La convention collective est un accord écrit (en langue arabe) et signé entre employeurs et représentants syndicaux des travailleurs. Cet accord prévoit les conditions d’emploi dans un ou plusieurs secteurs sociaux professionnels. Il apporte plus de précisions en ce qui concerne les principes fondamentaux du droit du travail, du droit de grève, le droit syndical, etc.

La convention ratifiée entre les deux parties détermine aussi le champ d’application professionnel et territorial.

Quels points sont exprimés dans la convention collective en Algérie ?

La convention collective est souvent précédée de l’intégralité des conditions de travail telles que les relations de travail de distinctes catégories et domaines professionnels, le volume horaire et sa répartition, le système de rémunération, l’exercice du droit syndical.

Aussi, l’accord écrit doit comporter un titre dédié à la prévention des conflits susceptibles d’éclater au sein de l’entreprise.
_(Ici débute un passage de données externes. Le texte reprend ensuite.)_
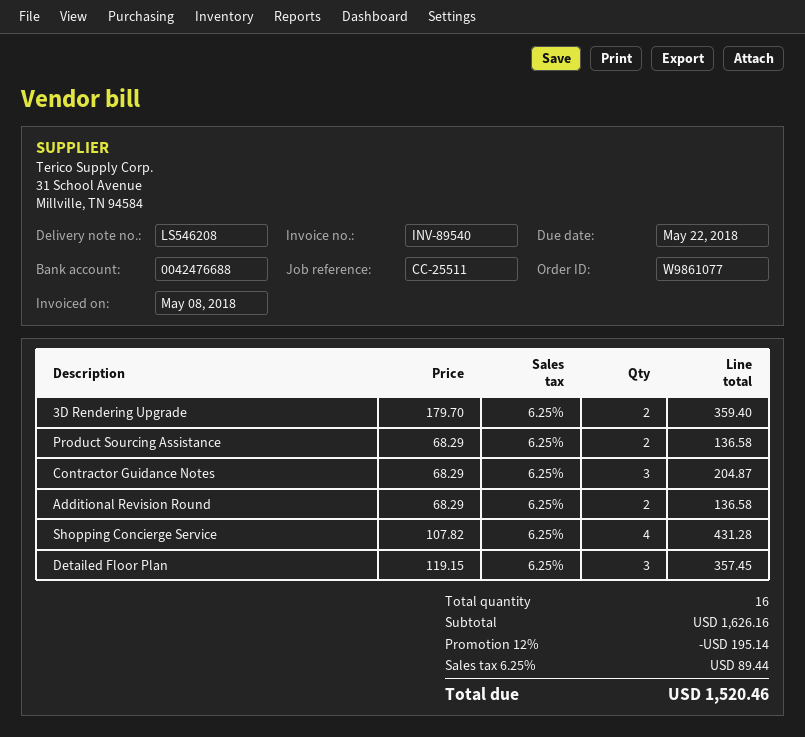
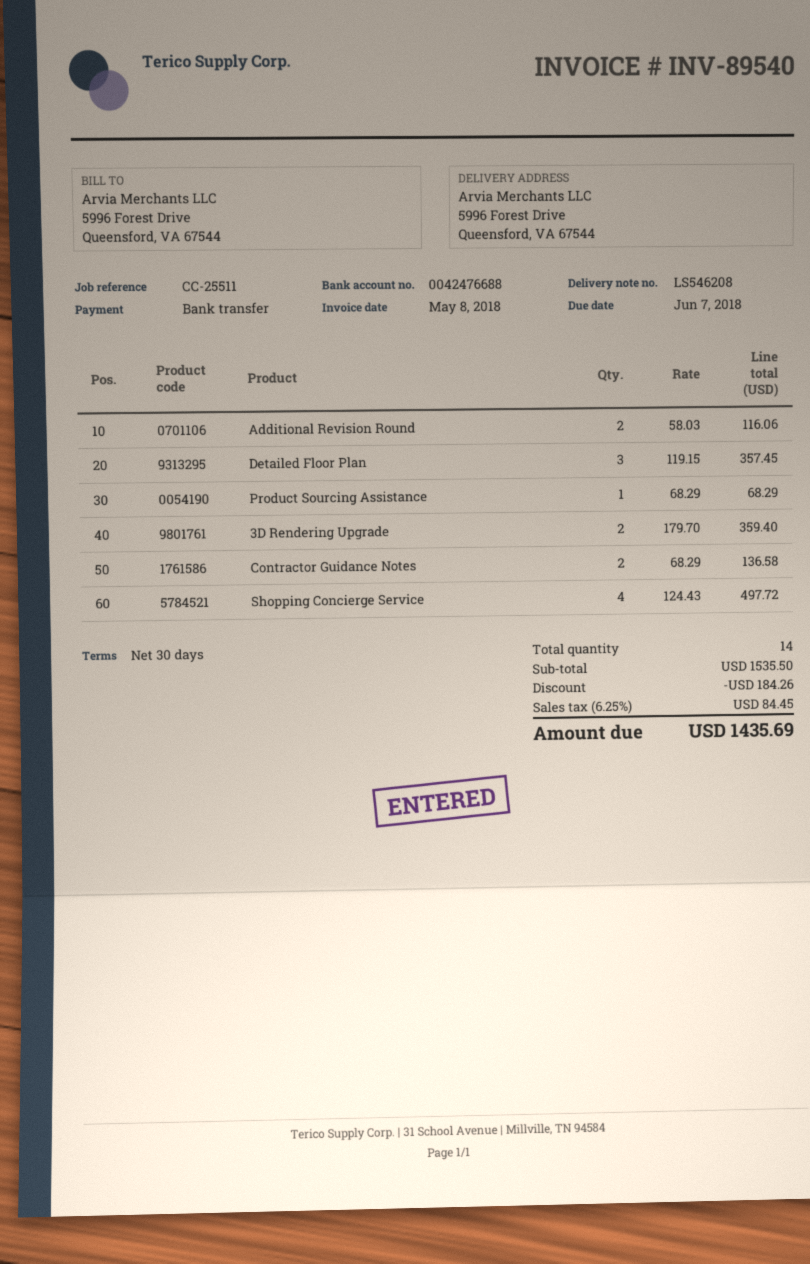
due date: 2018-05-22 -> 2018-06-07
Product Sourcing Assistance: 2 x 68.29 = 136.58 -> 1 x 68.29 = 68.29
Contractor Guidance Notes: 3 x 68.29 = 204.87 -> 2 x 68.29 = 136.58
Additional Revision Round: 2 x 68.29 = 136.58 -> 2 x 58.03 = 116.06
Shopping Concierge Service: 4 x 107.82 = 431.28 -> 4 x 124.43 = 497.72
total quantity: 16 -> 14
subtotal: 1626.16 -> 1535.50
discount: 195.14 -> 184.26
tax: 6.25% = 89.44 -> 6.25% = 84.45
total: 1520.46 -> 1435.69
Des clauses devront alors êtres fixées traitant de la période des réunions favorisant les échanges.

Les clauses en faveur des travailleurs suivront dans la convention collective sauf si le contrat de travail élaboré préalablement comporte des clauses plus favorables.

La convention étant un accord entre les employeurs et les syndicaux, elle peut être soit à durée déterminée soit indéterminée selon l’appréciation des signataires.

De manière générale, les conventions à durée indéterminées sont plus employées par les entreprises qui peuvent recourir à des modifications et révisions selon les modalités mentionnées et  après concertation des syndicaux.

Il est également possible d’édifier une convention collective dont la durée de vie et déterminée qui pourrait, à terme ou expiration, être prolongée ou réédifié selon la convenance des deux parties.

L’entrée en vigueur de la convention collective en Algérie :

La convention collective est jugée valide une fois son enregistrement auprès de l’inspection du travail affiliée au siège de la Wilaya. Elle dispose seule du pouvoir de validation des conventions collectives adoptées par les entreprises.

Dans le cas contraire, le Code du travail prévoit une amende allant de 1.000 DA à 4.000 DA.